1940 — Карл Брандт, рейхскомиссар здравоохранения, личный врач Гитлера, получает от руководства письмо в один абзац. «Следует назначить авторитетных врачей, кои станут даровать милосердное умерщвление пациентам, в результате тщательного всестороннего обследования признанным неизлечимыми». Акция Т-4…(«Невероятно! — отвлекается Пол. — Т-4 — сокращенно от Тиргартенштрассе, 4, берлинского адреса разработчиков программы, но именно так называются и клетки иммунной системы, пораженные ВИЧ. Удивительное совпадение, правда?»).

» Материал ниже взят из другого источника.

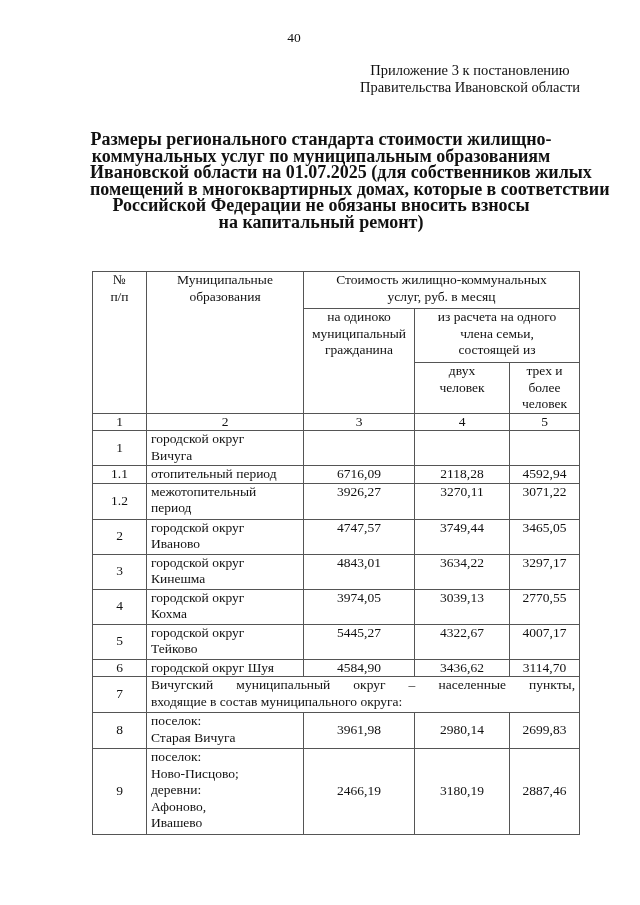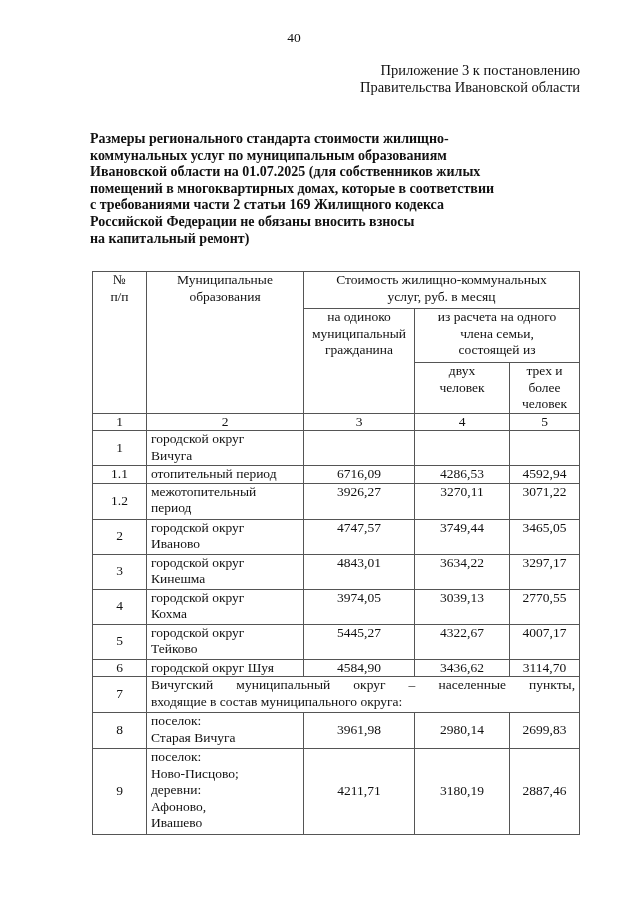"Приложение 3 к постановлению" .appendix div { text-align: none -> center }
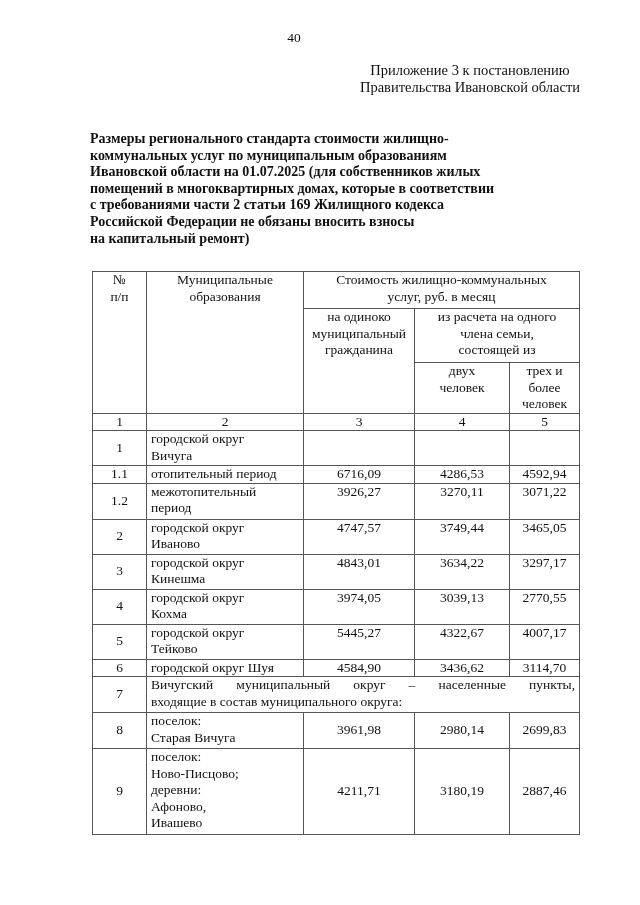"Размеры регионального стандарта" .title { font-size: 14px -> 18px; text-align: none -> center }
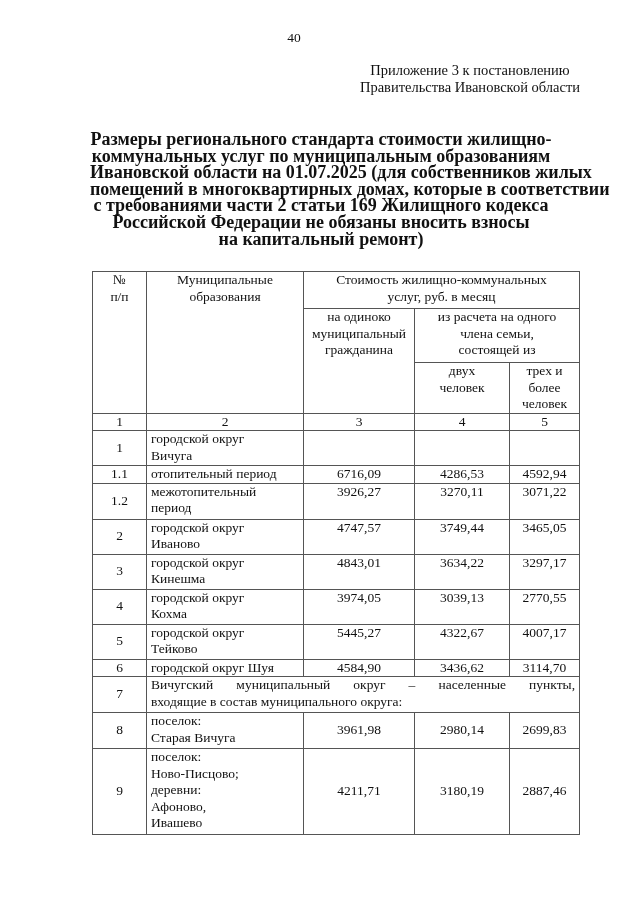"с требованиями части 2 статьи" div { html: <div>с требованиями части 2 статьи 169 Жилищного кодекса</div> -> none }
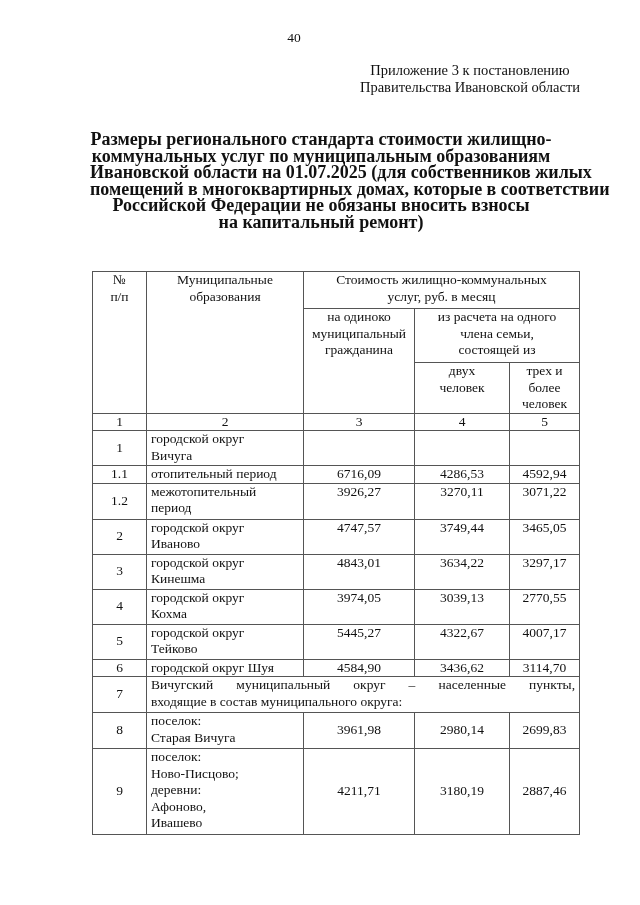"4286,53" td.val { text: 4286,53 -> 2118,28 }
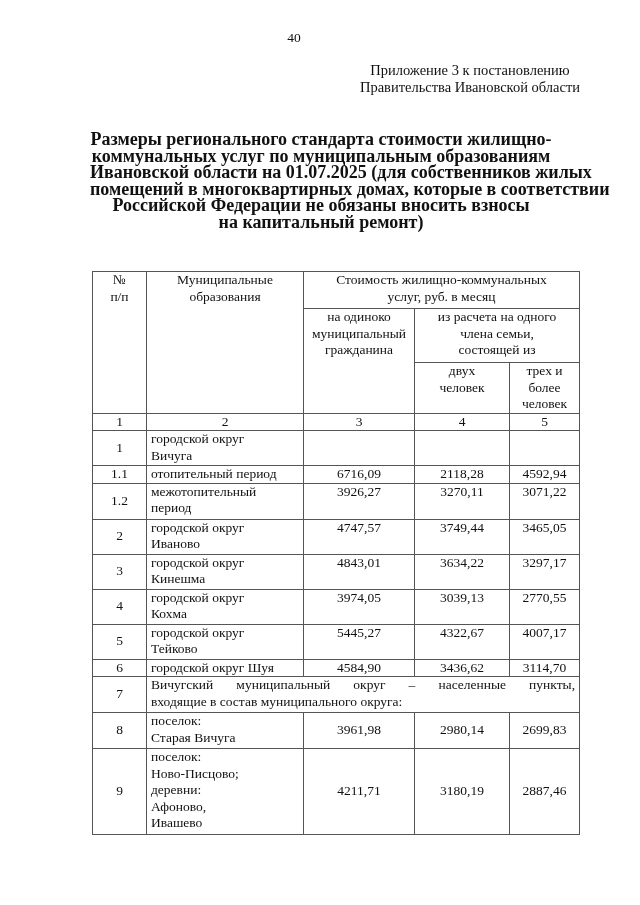"4211,71" td.val { text: 4211,71 -> 2466,19 }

..Акция Т-4 запущена в действие. Реквизирован и перестроен Графенек, учрежденный самаритянами приют для убогих; он становится первым из шести центров эвтаназии. Здесь умрут 10 654 «неизлечимых» пациента — в основном умственно отсталые мужчины, женщины и дети, а также физически неполноценные и прочие, кого нацисты считают «лишними ртами». Чтобы сохранить видимость медицинской акции, конвой одет в белые халаты. На первых порах «пациентам» делают смертельную инъекцию или просто морят голодом, но позже прибегают к отравляющему газу, которым наполняют помещения, замаскированные под душевые. Родственникам посылают соболезнующее письмо, фальсифицированное свидетельство о смерти за подписью врача и урну с прахом. Акция Т-4 приберет более семидесяти тысяч жизней. Под нажимом религиозных объединений официально она завершится в августе 1941 года, но негласно будет продолжена и до конца войны умертвит еще сто тридцать тысяч человек. Технологический опыт и часть персонала перебросят за границу (скажем, в Польшу), где у нацистов обширные планы.
Мэри обрела относительное равновесие. В ней живет надежда. Когда невообразимое одолевает, когда надежда поколеблена, Мэри находит в себе какую-то опору и, обессиленная, снедаемая неизбывной печалью, продолжает жить. Во всяком случае, в этом она успешнее Джека. Может, верит в бога, не знаю. Я старательно избегаю разговоров о вере. Кто я такой, чтоб выбивать костыли у калек?
1941 — Во Франции маршал Петэн учреждает День матери.
Говорят, люмбальная пункция безболезненна (в прошлый раз обошлось), но Пол кричит. В нужную точку игла попадает лишь со второй попытки. Кажусь себе спокойным — глядя в глаза Джеку и Мэри, говорю, мол, это не больно, просто повышенная чувствительность, но дело нужное, ибо совсем недолгая процедура поможет с диагнозом, мол, все будет хорошо — кажусь себе спокойным, но вот хочу попить, и рука моя так дрожит, что вода выплескивается из картонного стаканчика. Нагибаюсь и пью из-под крана.
Измученный Пол вновь в своей палате, лежит на боку. Его бледное, страшно исхудавшее лицо поросло клочковатой щетинкой. Стоящие торчком волоски можно пересчитать: вон, на скулах, подбородке и еще чуть-чуть над верхней губой. Я стараюсь завязать легкий разговор:
— Зарос, надо побриться.
Пол молчит и лишь моргает. Потом отвечает:
— Я больше не бреюсь.
Он обессилел. Но я понимаю, что причина в ином: на голове не зарастают проплешины от выпавших волос. Теперь он хочет сохранить каждый оставшийся волосок.